Difference listings
- - - - - - -

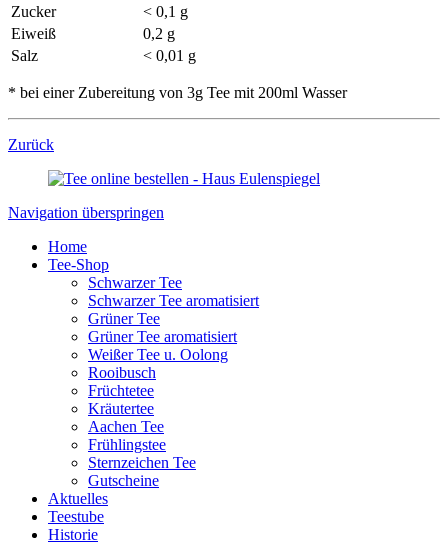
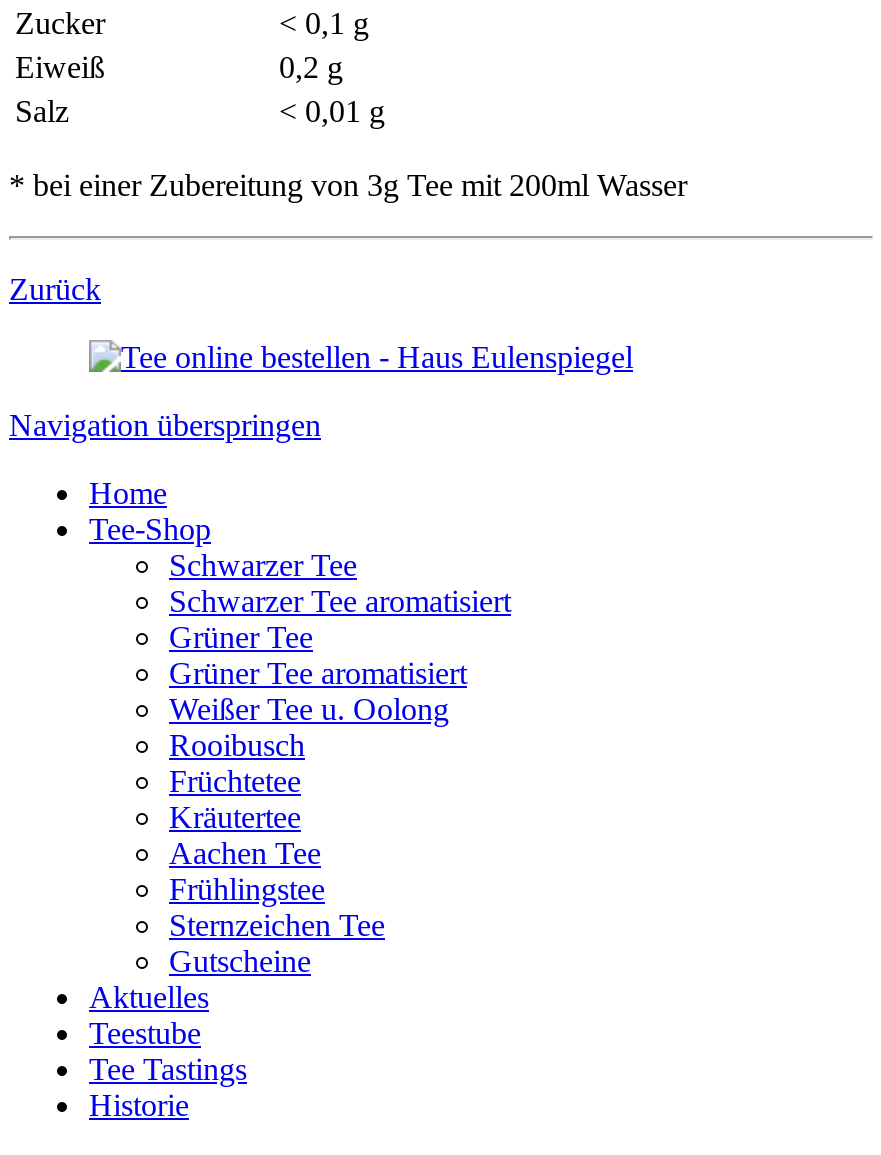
+ Tee Tastings
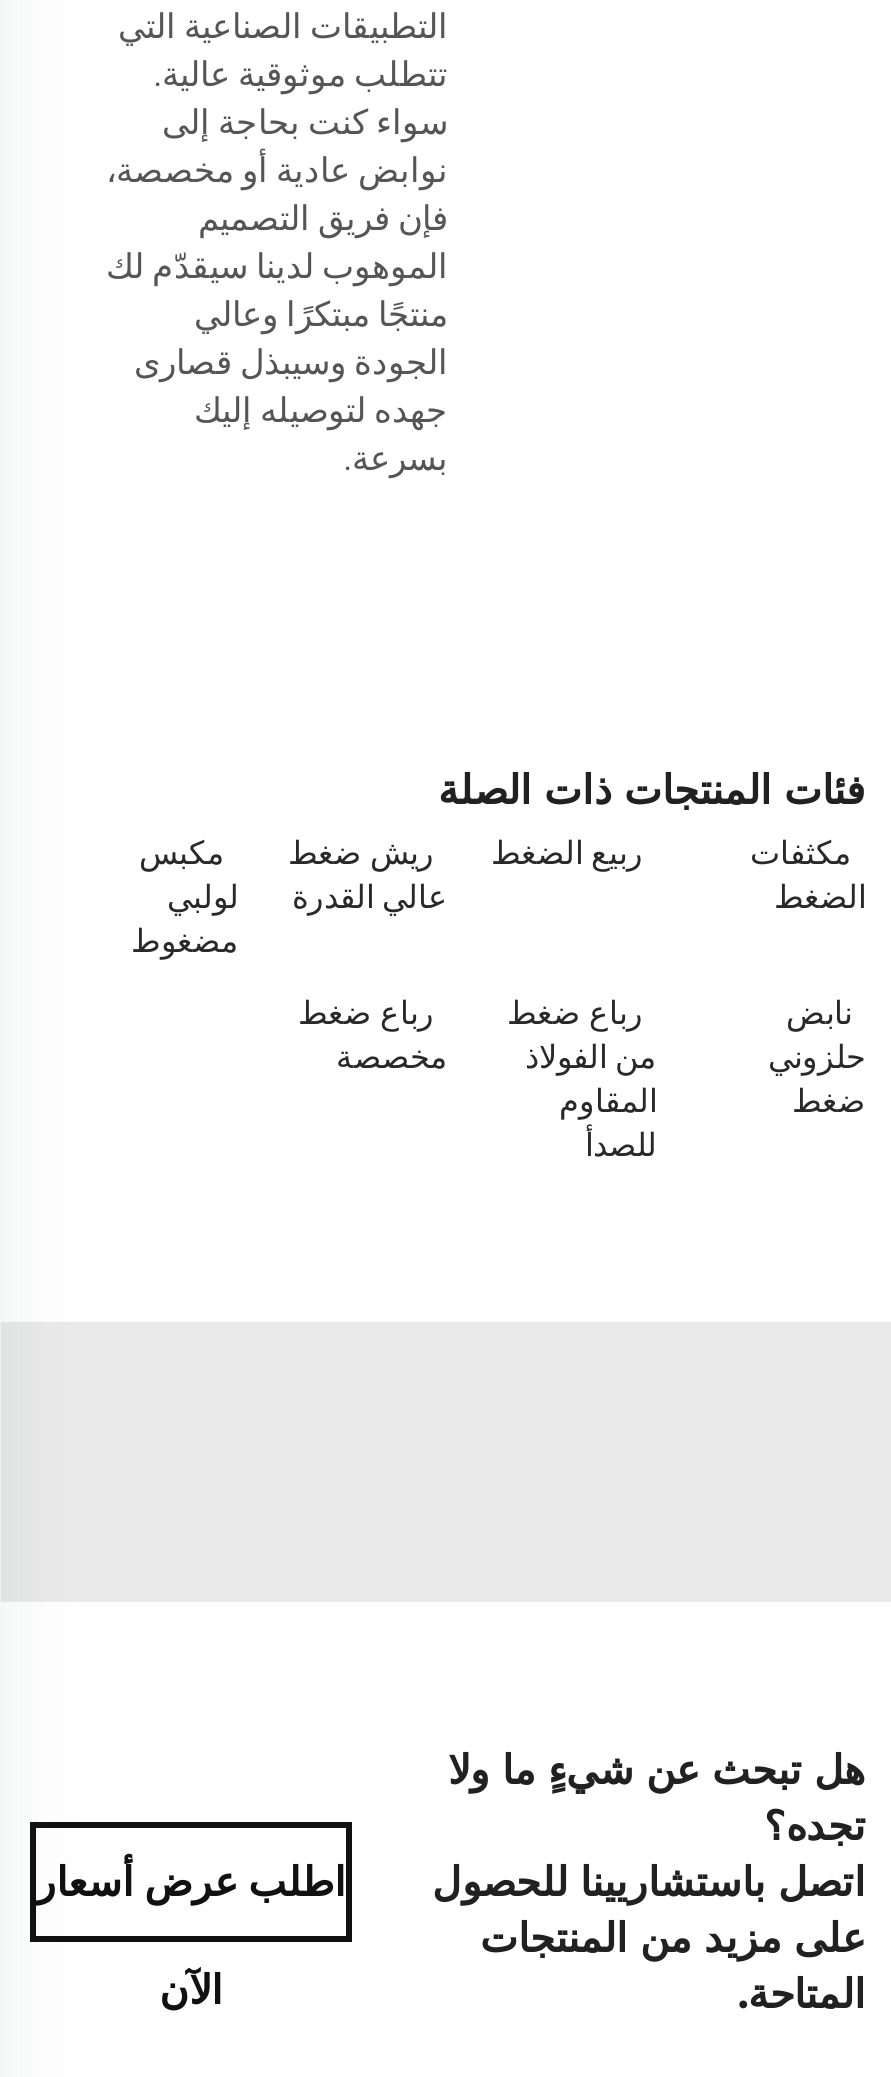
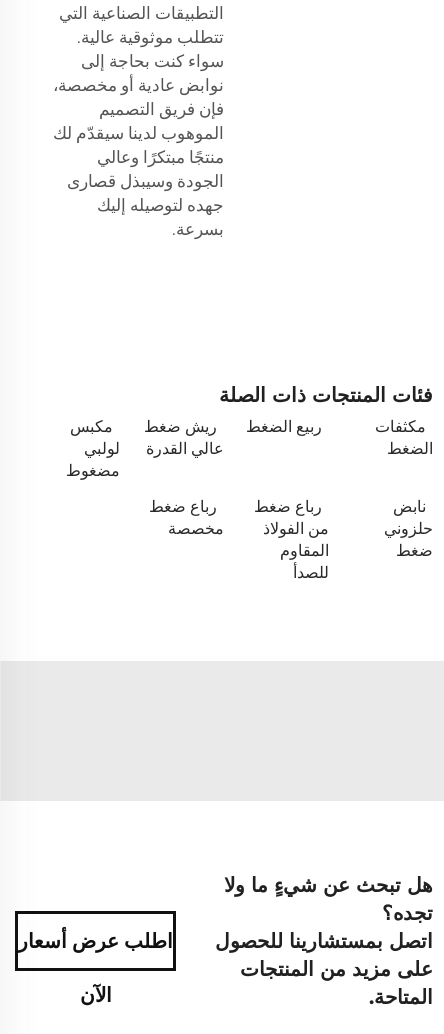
- اتصل باستشاريينا للحصول
+ اتصل بمستشارينا للحصول
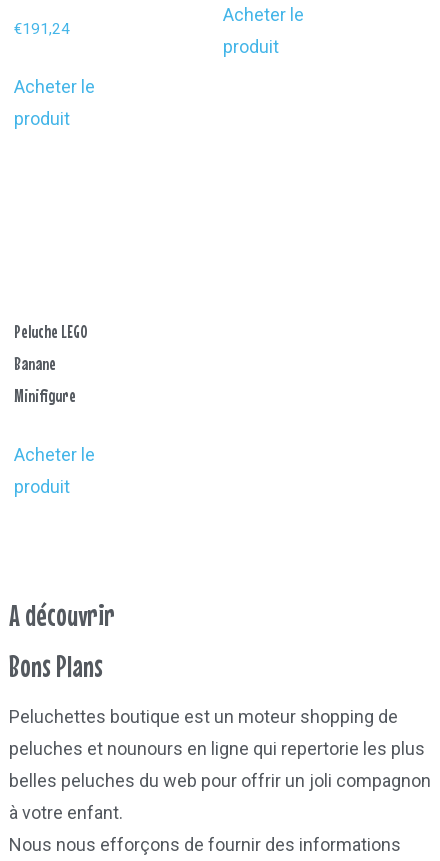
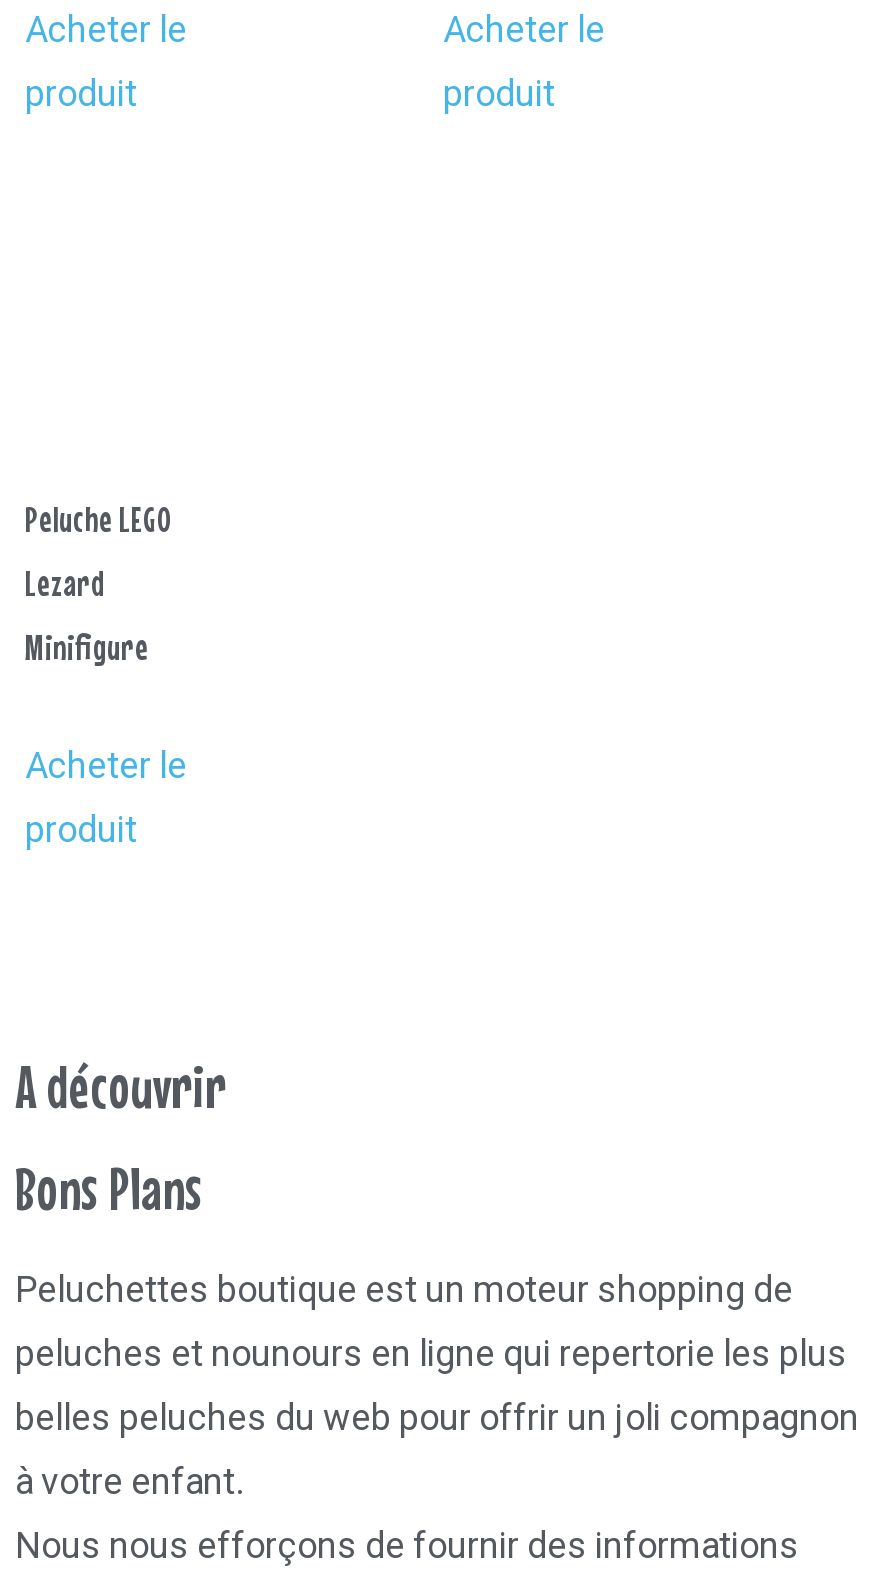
- €191,24

- Banane
+ Lezard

- - - - - - -

Exercise prompt: Beginning with the line containing "- اتصل باستشاريينا للحصول" and ending with the last line of the data, output those lines exactly and nothing more. Omit every picture.

Exercise result:
- اتصل باستشاريينا للحصول
+ اتصل بمستشارينا للحصول
- €191,24

- Banane
+ Lezard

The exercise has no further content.